Making your Arduino talk? It can be done, using a true text-to-speech implementation using the Epson S1V30120 IC, here on a text-to-speech click board from MikroElektronika. This particular implementation uses SPI communication, plus several control pins. This includes a reset pin, a mute pin that silences the output amplifier, as well as a data ready pin used by the S1V30120 to signal that it has data to send to the host.
It might look simple, but in fact it’s quite complicated, as the S1V30120 uses a proprietary messaging system over SPI. To make matter worse, the S1V30120 must be initialized every time after the reset, including the upload of a large firmware file. The current firmware file is just under 32kb, and this limits the use of the text-to-speech board to Arduino boards that come with enough memory to store this file.

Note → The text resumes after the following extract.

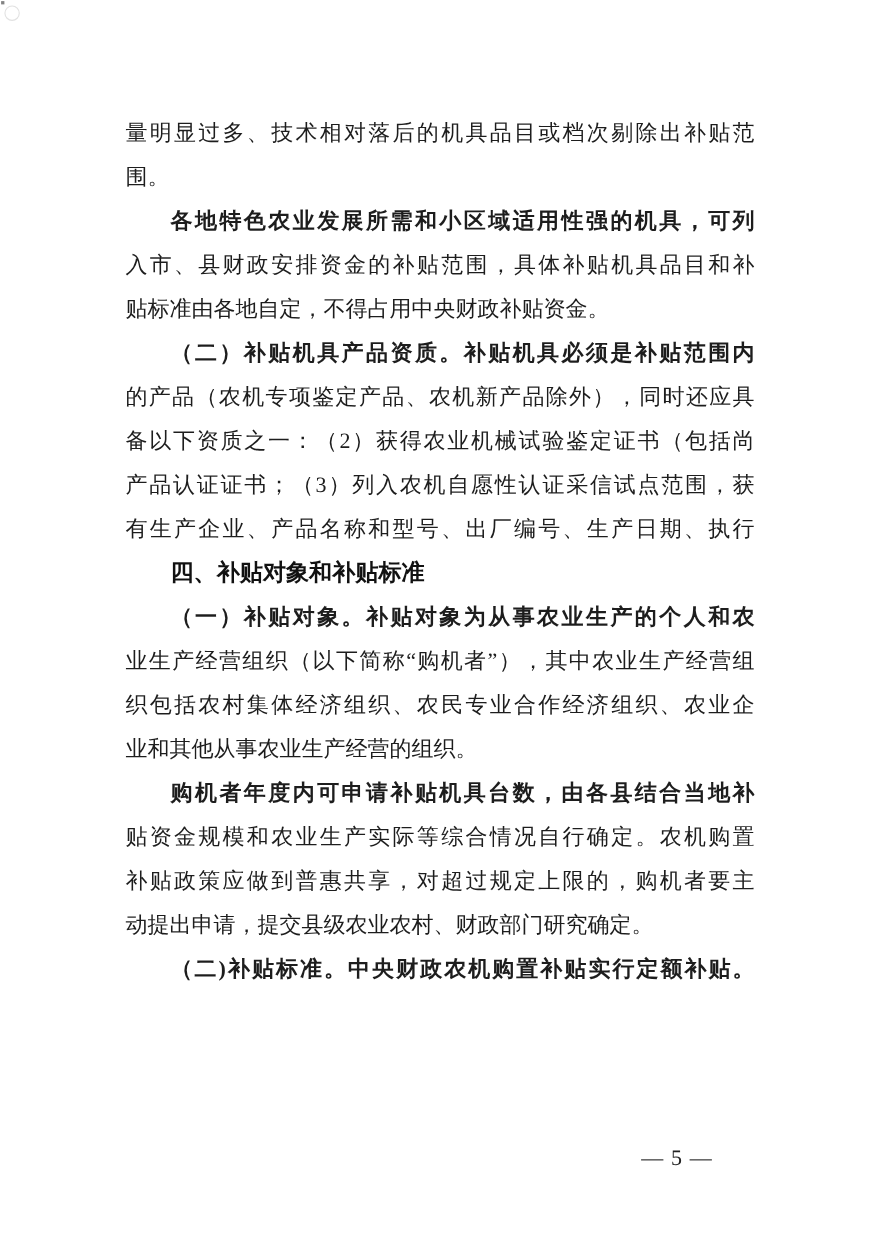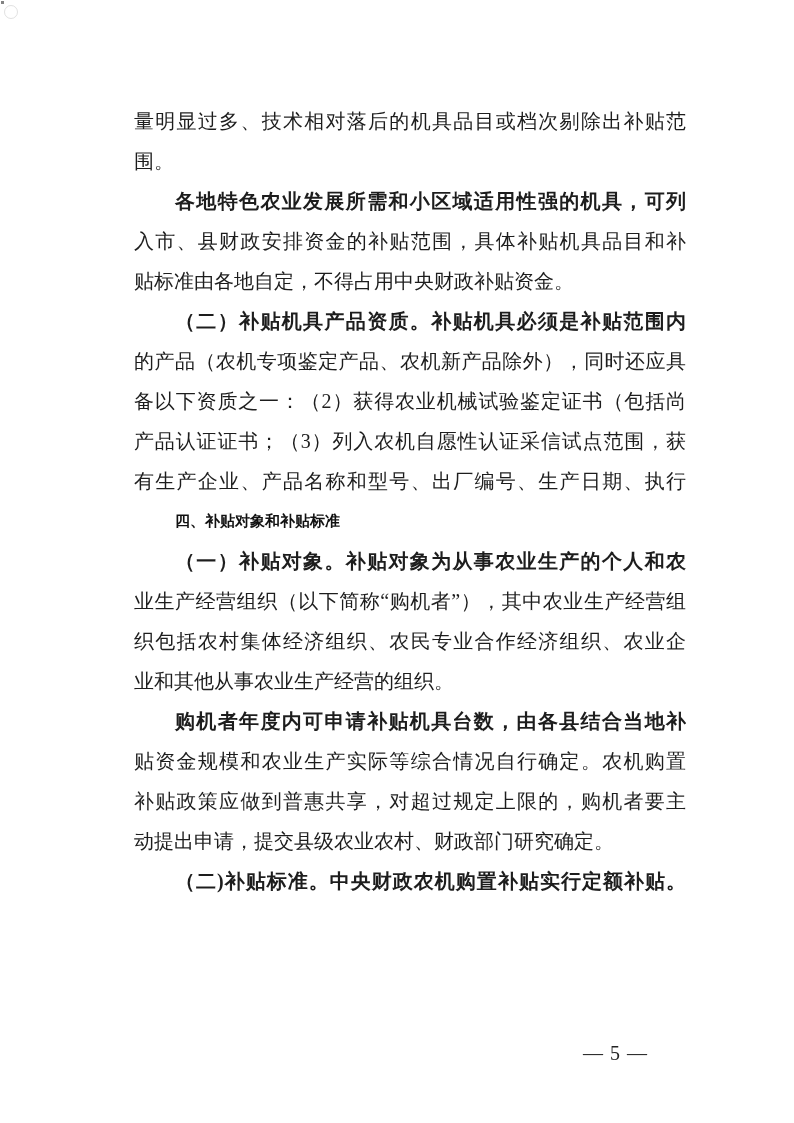"量明显过多、技术相对落后的机具品目或档次剔除出补贴范" .line { margin-left: 20px -> none }
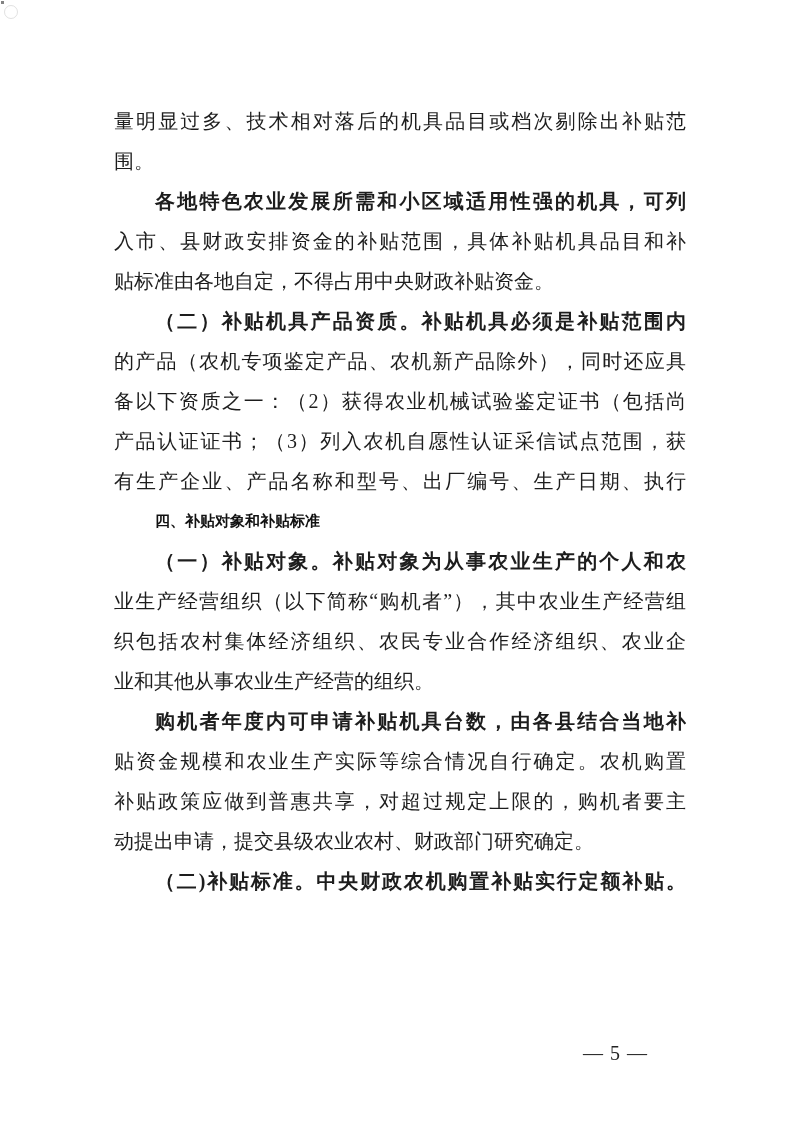"四、补贴对象和补贴标准" .heading { font-size: 15px -> 21px }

Such Arduino boards include the Arduyino Due and the Arduino M0.
In this post I used one Flip & click board, which is a derivative of the Arduino Due, with four mikroBUS sockets, matching the click board format. The text-to-speech click is placed in socket #1.

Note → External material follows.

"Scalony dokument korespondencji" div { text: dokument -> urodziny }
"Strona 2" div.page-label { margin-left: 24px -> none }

For the given moment there isn’t any code library for the S1V230120 that works with Arduino, so I had to start everything from scratch. All I had is the code example provided by MikroElektronika, but porting that code from MikroC to Arduino proved to be a real pain in the well-you-know. In the end I went for my own implementation, using the S1V30120 Message Protocol Specification.
The result is a just a code example implementing basic text-to-speech functionality. There’s no ADPCM implementation, and there’s a partial implementation of the messaging protocol. Even with this limitations, it can speak. Only the male voice in English is used, but one can alter the code easily for other voices. Also the tempo of the voice is fixed, a function to change this will be provided in a future version of the code. I also plan to transform this code into a library, but there’s a lot to work to do before this will happen…
S1V30120: boot mode
Once the S1V30120 is reset, it enters boot mode. A limited command set is available in this mode, and one must upload the firmware file before proceeding. So, the workflow in this mode is as follows:
- The host issues ISC_VERSION_REQ message
- The S1V30120 responds with ISC_VERSION_RESP
- Firmware file is loaded by sending chunks of data, each chunk being of maximum 2048 bytes in lengh, including the header. Each chunk is sent via an ISC_BOOT_LOAD_REQ message.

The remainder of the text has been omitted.